Jose proposes that the Red Sox do not need a closer at all. Rather, they should develop an elaborate strategy that focuses on avoiding save situations all together. The strategy involves three basic components:

  1. Big leads— All the Red Sox need to do is get way ahead, and there will be no save situation to worry about.

  2. Come from behind wins—Why score three runs in the third to build a slim, blowable lead when you could just as easily score them in the bottom of the ninth while down by two runs?

  3. Weather control—If the Red Sox had a weather control machine, they could bring in the rain whenever they have a lead after the fifth and render the closer question moot. This is probably a less appealing alternative in domes.

Now, Jose knows what you’re thinking, that big leads and come from behind wins may be good plans, but controlling the weather is potentially catastrophic for the environment not to mention incredibly difficult to do. Fair enough, but let Jose ask you this, which do you think is harder, exerting precise and total control over the elements or finding a closer out of Donnelly, Tavarez, Piniero and Timlin? Jose thought so. Look at it this way, there have been movies wherein people can control the weather, X-Men for instance. Sure it’s fantastic, but no one leaves the theater saying “That’s crap, there’s no way Storm could make rain and lightning.” By contrast, if you went into a theater, dropped down your ten bucks and saw a movie wherein Julienned Tavarez became an effective closer you would condemn it as too absurd even for fiction. Point weather control.

2. One of the biggest disappointments of the 2006 season was Coco Crisp’s failure to thrive with the Red Sox. While it was easy to attribute his struggles to a broken finger, Jose thinks his difficulties can be just as easily linked to his failure to develop a clear identity within the context of the team.

You know how most relievers perform better when they have a clear role on the team? Like how Julienned Tavarez would stop sucking if they told him “you will only pitch the sixth inning.” Jose believes that the same holds true for Crisp. So Jose has tried to come up with the best role for Crisp, one that will allow him to reach his full potential, and after more than a few sleepless nights, he thinks he’s got it—birdman.

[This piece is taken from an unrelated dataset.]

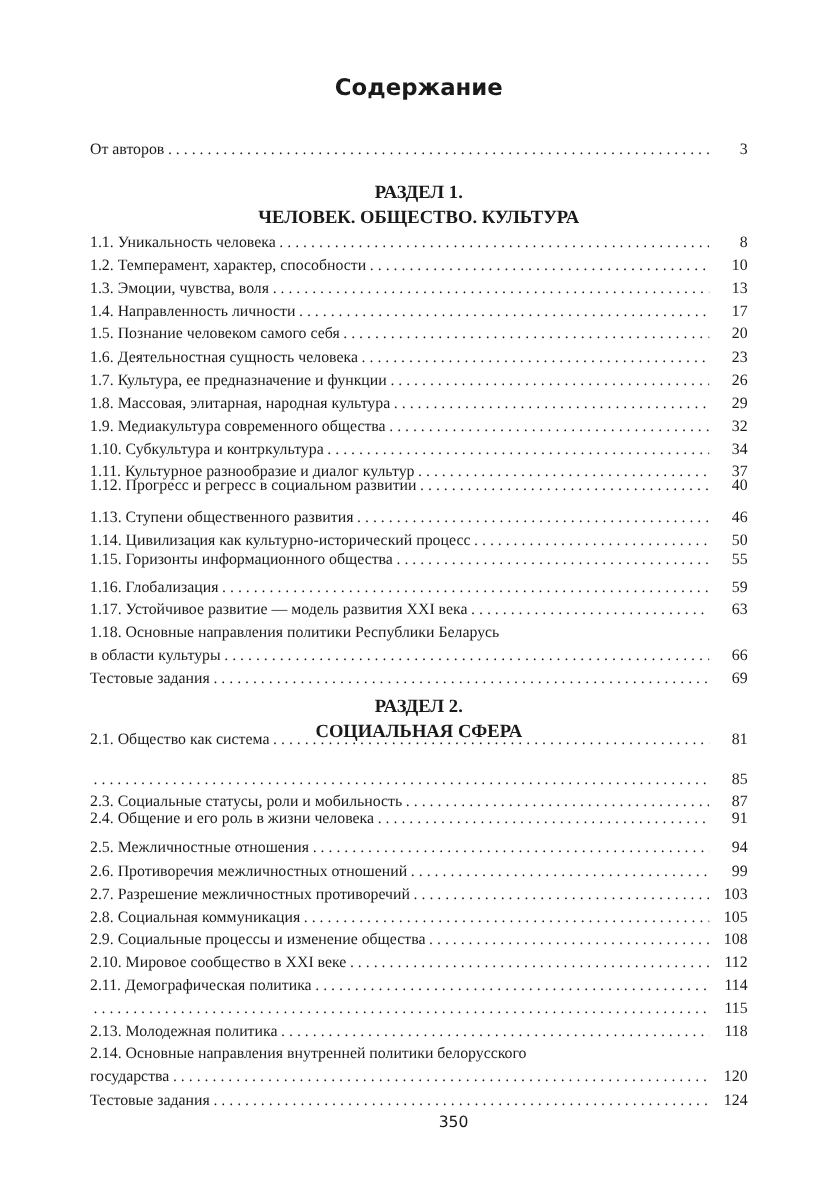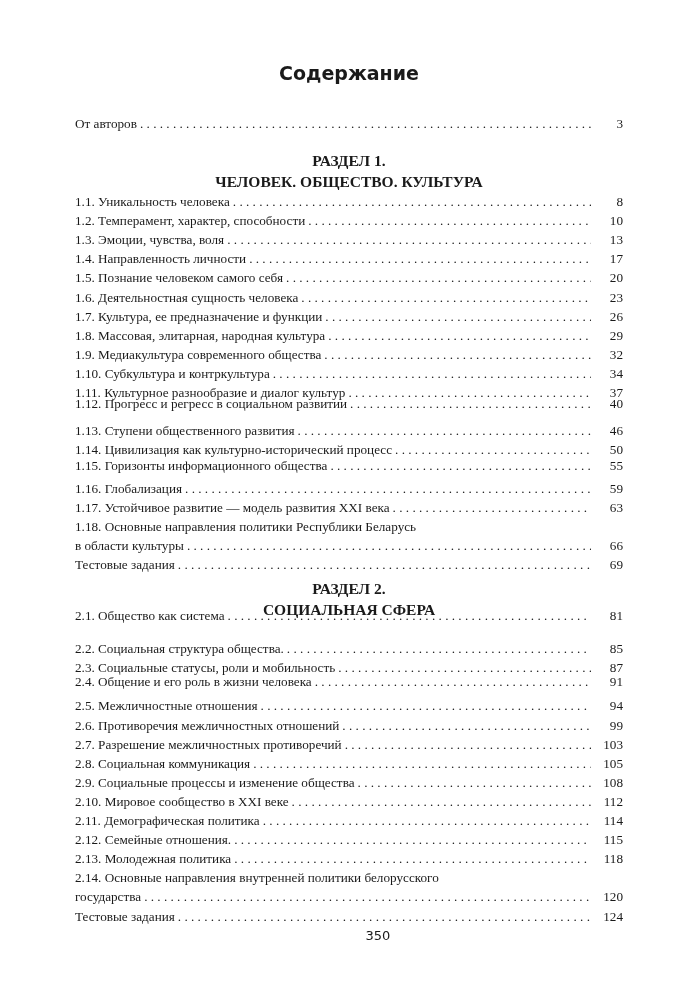"2.2. Социальная структура общества." span.lbl { html: <span>2.2. Социальная структура общества.</span> -> none }
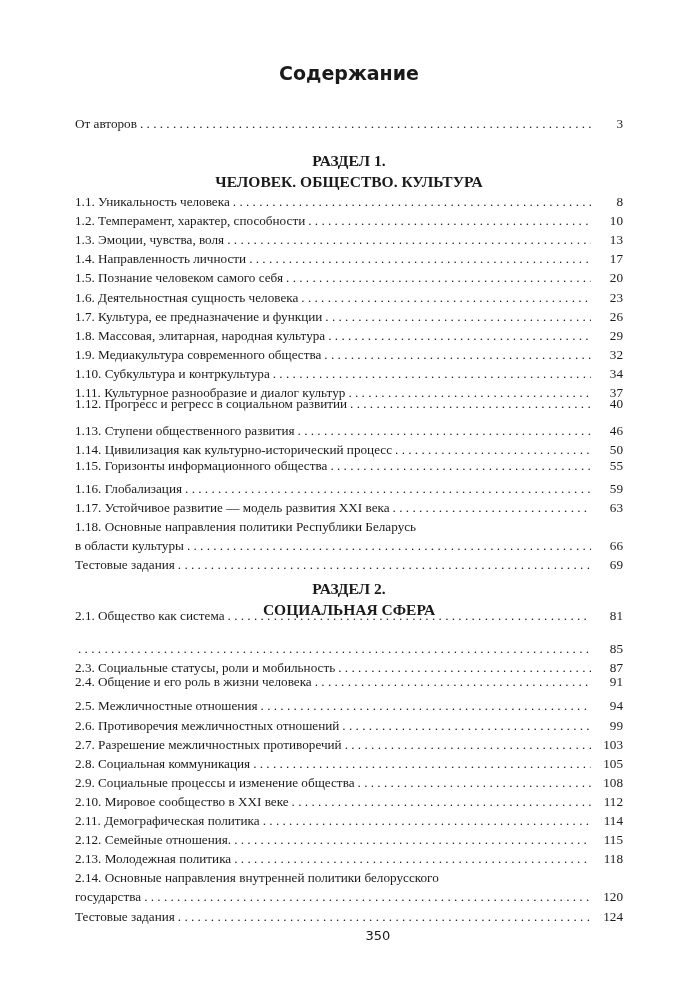"2.12. Семейные отношения." span.lbl { html: <span>2.12. Семейные отношения.</span> -> none }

It’s perfect. Look at how well it worked for Crisp’s namesake, wrestling legend Koko B. Ware. After getting off to a promising start as Pro Wrestling Illustrated’ s 1979 rookie of the year, Ware struggled to establish himself, ending up on a tenure track to obscurity. But then, he found his role, when he signed with the WWF in 1986 as “Birdman” Koko B. Ware, and brought his pet bird Frankie to the ring with him. All of a sudden, B. Ware emerged as a beloved star, if not an actual champion.

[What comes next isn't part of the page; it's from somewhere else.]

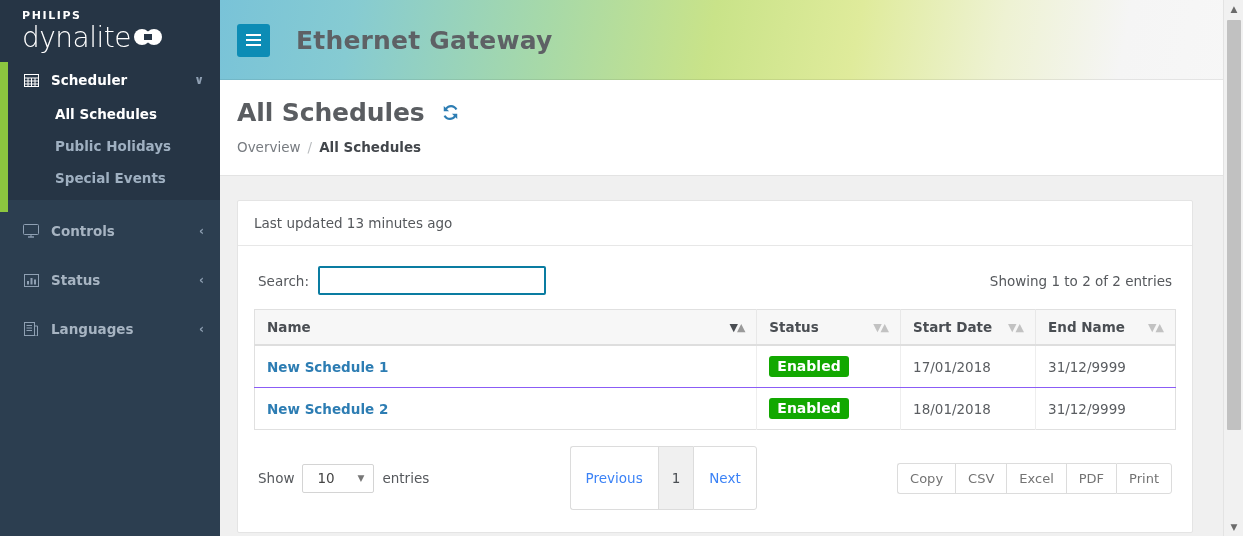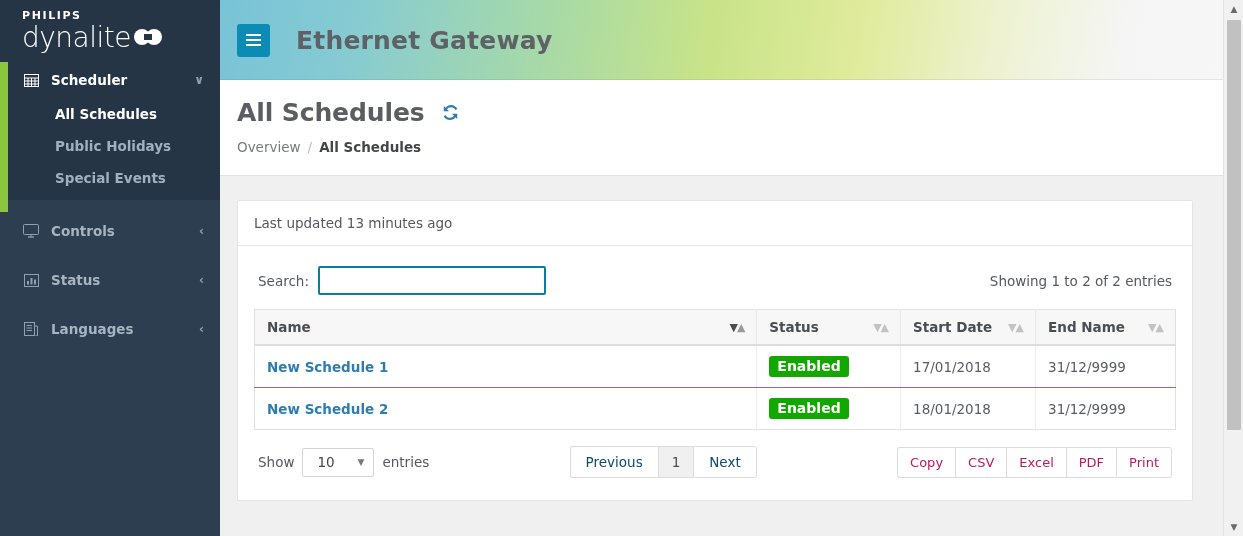"Previous" .pg-btn { color: #0c4a6e -> #3b82f6; padding: 7px 15px -> 23px 15px }
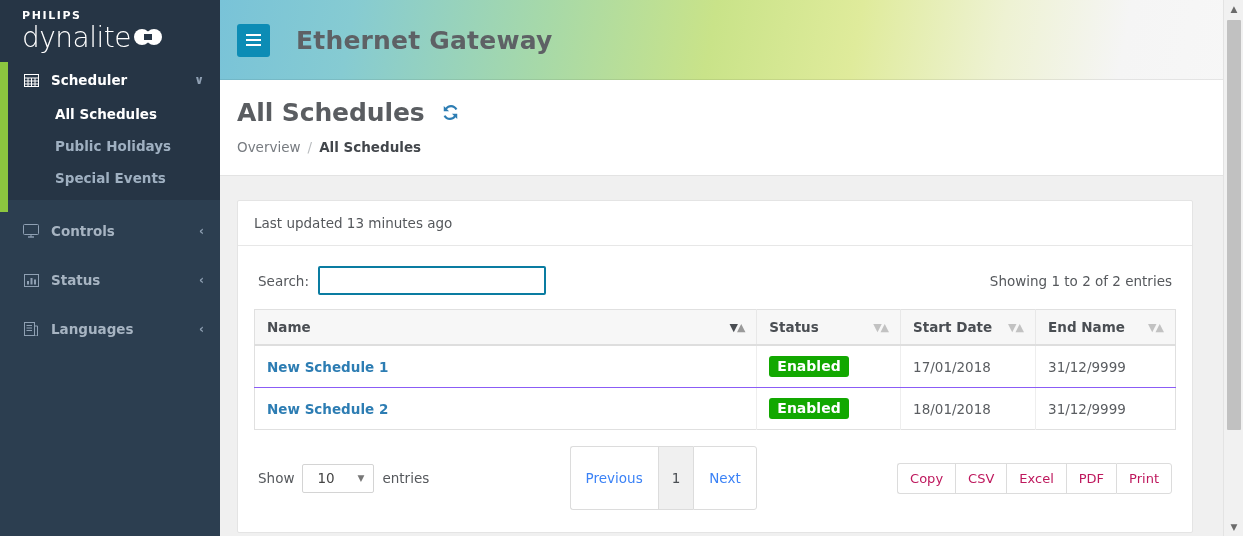"Copy" .ex-btn { color: #be185d -> #737373 }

So all Crisp needs to do is get himself a parrot and a sequined headband and voila, he’ll reach his formidable potential. Also, picking up “Piledriver” Koko B. Wares singles from the “The Wrestling Album 2: Piledriver” couldn’t hurt.
The only down side is that it could set up a situation where the Yankees steal Crisp’s bird prior to a big game, rendering Crisp distracted and useless.


Now playing centerfield for the Red Sox, accompanied by his bird Frankie...


3. In other news, David Ortiz is trying to kill Terry Eurona.

According to the Boston Herald, Ortiz has been doing his rank best to keep the manager addicted to smokeless tobacco, going so far as to waft the sickly sweet aroma directly into Tito’s nostrils.

Now, Jose can understand where Ortiz is coming from. After all, who hasn’t wanted to kill Tito from time to time? But remember, as frustrating as his bullpen decisions may sometimes be, he is still the best Red Sox manager since Dick Williams. Besides, what’s the point of trying to keep him on smokeless tobacco? To kill him before he can burn out the 2017 bullpen?

I’m Jose Melendez, and those are my KEYS TO SPRING TRAINING.